#### Data extract
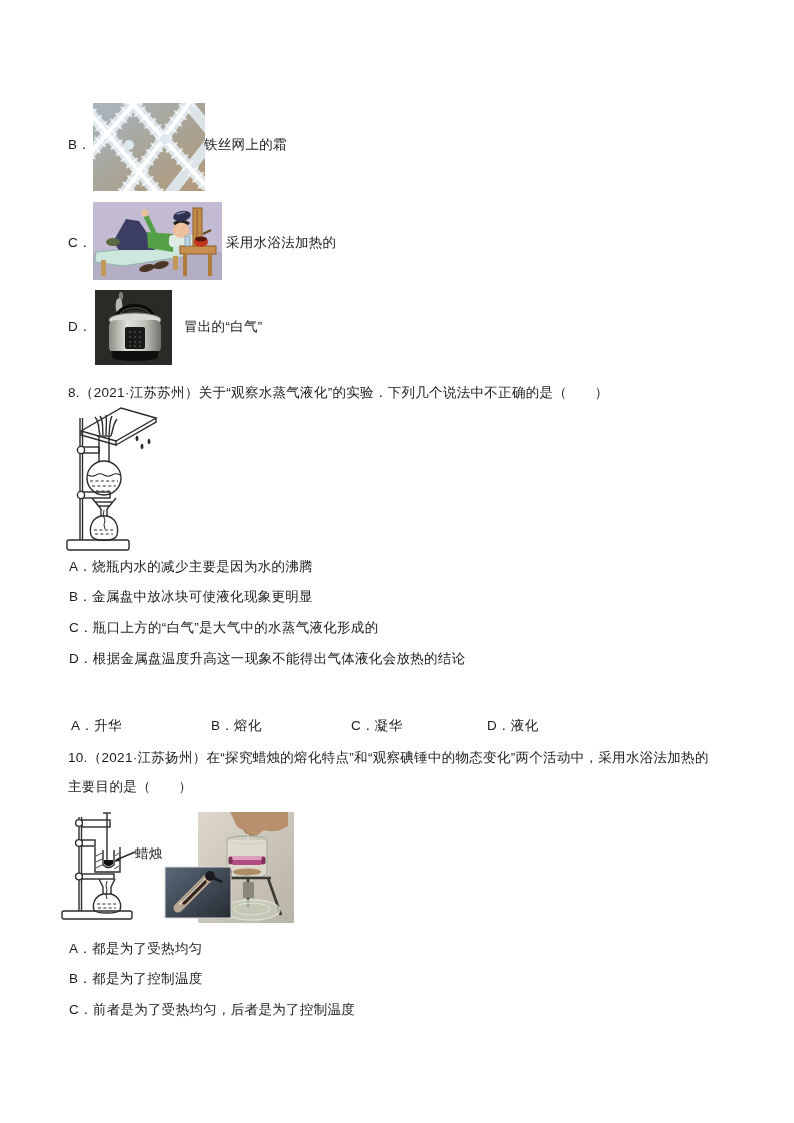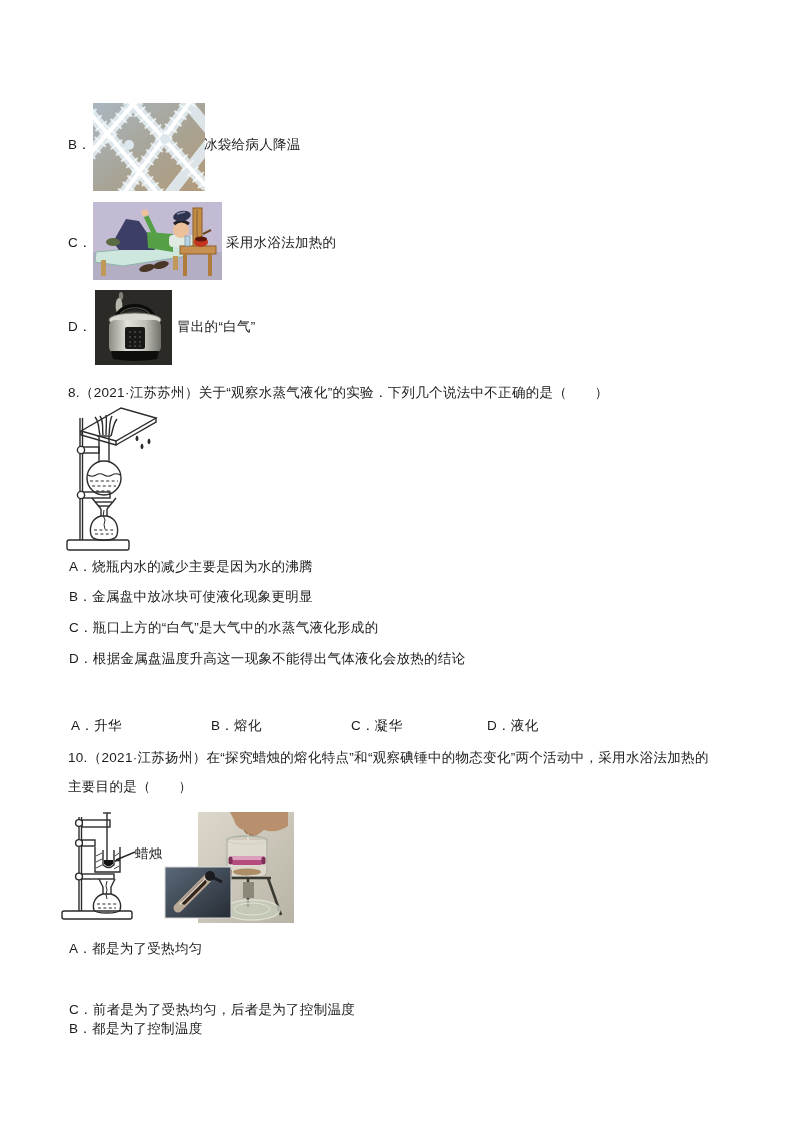--- a/index.html
+++ b/index.html
@@ -50,7 +50,7 @@
       <circle cx="72" cy="36" r="5" fill="#dce8ee"></circle>
     </svg>
   </div>
-  <div class="t" style="left:204px;top:136px">冰袋给病人降温</div>
+  <div class="t" style="left:204px;top:136px">铁丝网上的霜</div>
 
   <div class="t" style="left:68px;top:234px">C．</div>
   <div class="img" style="left:93px;top:202px">

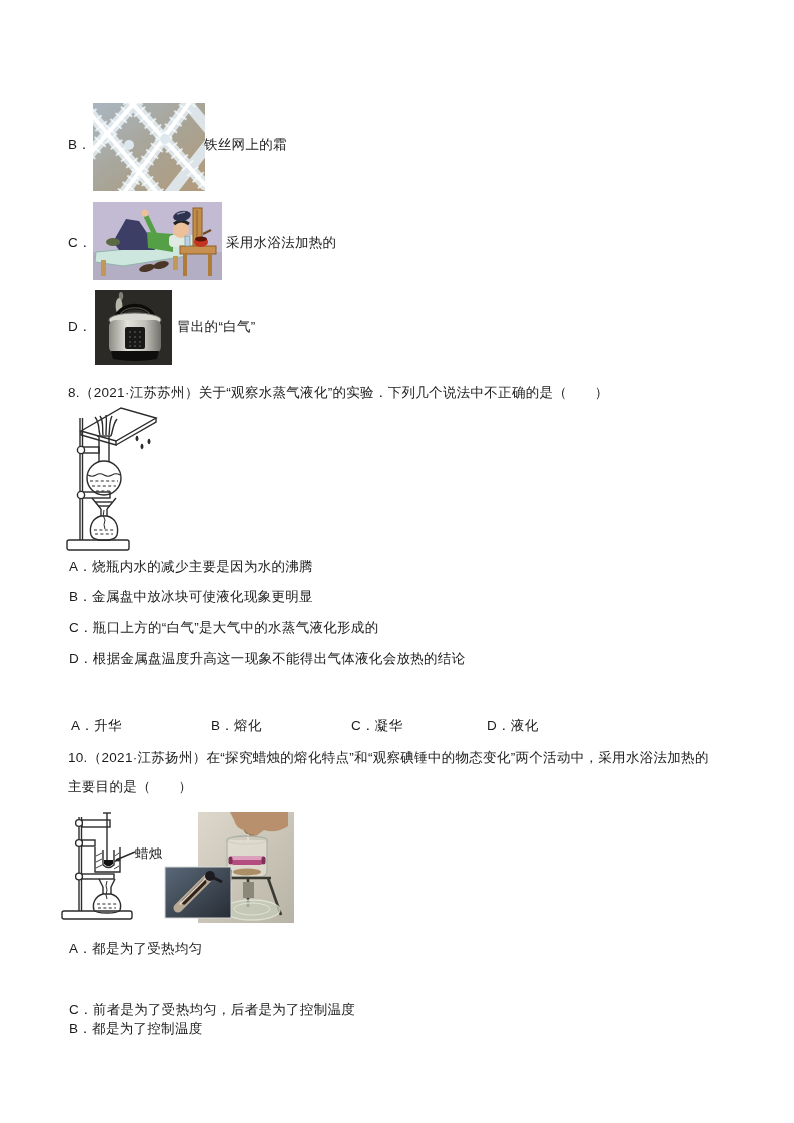--- a/index.html
+++ b/index.html
@@ -129,7 +129,7 @@
       <path d="M16,61 L64,61 L62,69 Q40,73 18,69 Z" fill="#0e0e0c"></path>
     </svg>
   </div>
-  <div class="t" style="left:177px;top:318px">冒出的“白气”</div>
+  <div class="t" style="left:184px;top:318px">冒出的“白气”</div>
 
   <div class="t" style="left:68px;top:384px"><span>8.（</span><span class="yr">2021</span><span>·江苏苏州）关于“观察水蒸气液化”的实验．下列几个说法中不正确的是（　　）</span></div>
 

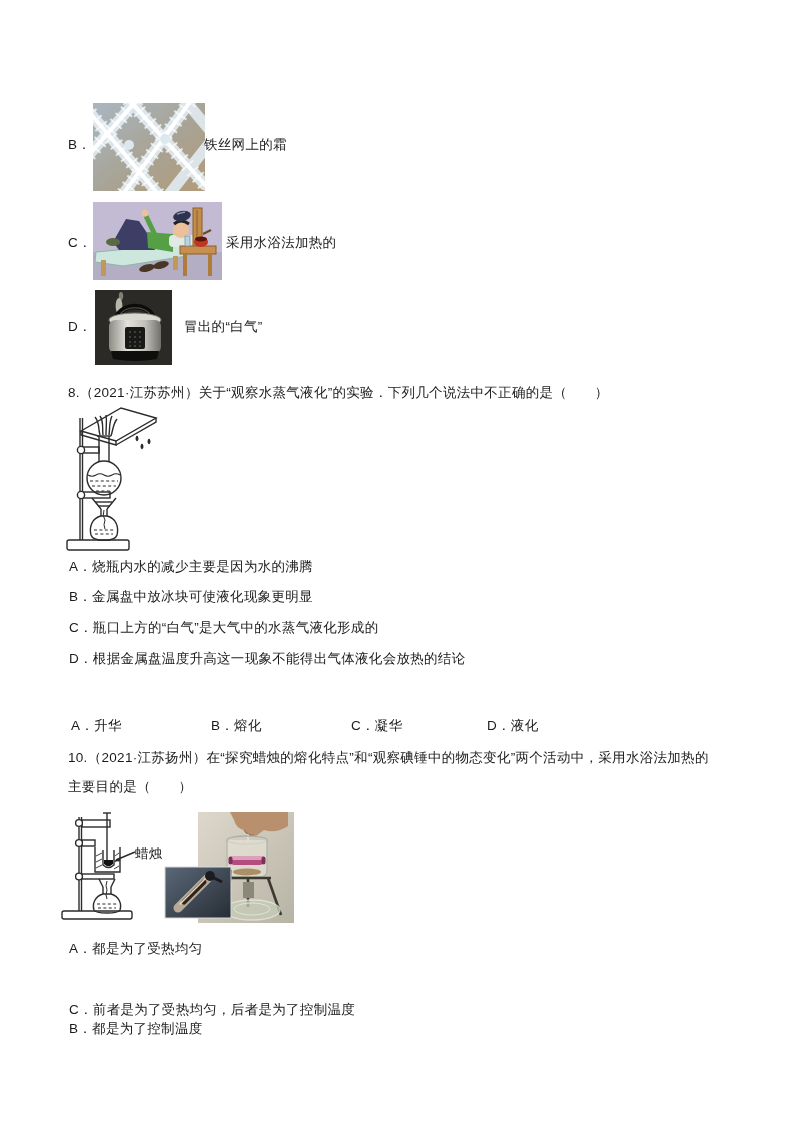--- a/index.html
+++ b/index.html
@@ -300,7 +300,7 @@
   </div>
 
   <div class="t" style="left:69px;top:940px">A．都是为了受热均匀</div>
-  <div class="t" style="left:69px;top:1020px">B．都是为了控制温度</div>
+  <div class="t" style="left:69px;top:970px">B．都是为了控制温度</div>
   <div class="t" style="left:69px;top:1001px">C．前者是为了受热均匀，后者是为了控制温度</div>
 
 </div>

#### Work instruction
Each line from the one that holds "L64,61 L62,69 Q40,73" through the end of the entries must be returned exactly, while any pictures stay out.

#### The answer
       <path d="M16,61 L64,61 L62,69 Q40,73 18,69 Z" fill="#0e0e0c"></path>
     </svg>
   </div>
-  <div class="t" style="left:177px;top:318px">冒出的“白气”</div>
+  <div class="t" style="left:184px;top:318px">冒出的“白气”</div>
 
   <div class="t" style="left:68px;top:384px"><span>8.（</span><span class="yr">2021</span><span>·江苏苏州）关于“观察水蒸气液化”的实验．下列几个说法中不正确的是（　　）</span></div>
 

--- a/index.html
+++ b/index.html
@@ -300,7 +300,7 @@
   </div>
 
   <div class="t" style="left:69px;top:940px">A．都是为了受热均匀</div>
-  <div class="t" style="left:69px;top:1020px">B．都是为了控制温度</div>
+  <div class="t" style="left:69px;top:970px">B．都是为了控制温度</div>
   <div class="t" style="left:69px;top:1001px">C．前者是为了受热均匀，后者是为了控制温度</div>
 
 </div>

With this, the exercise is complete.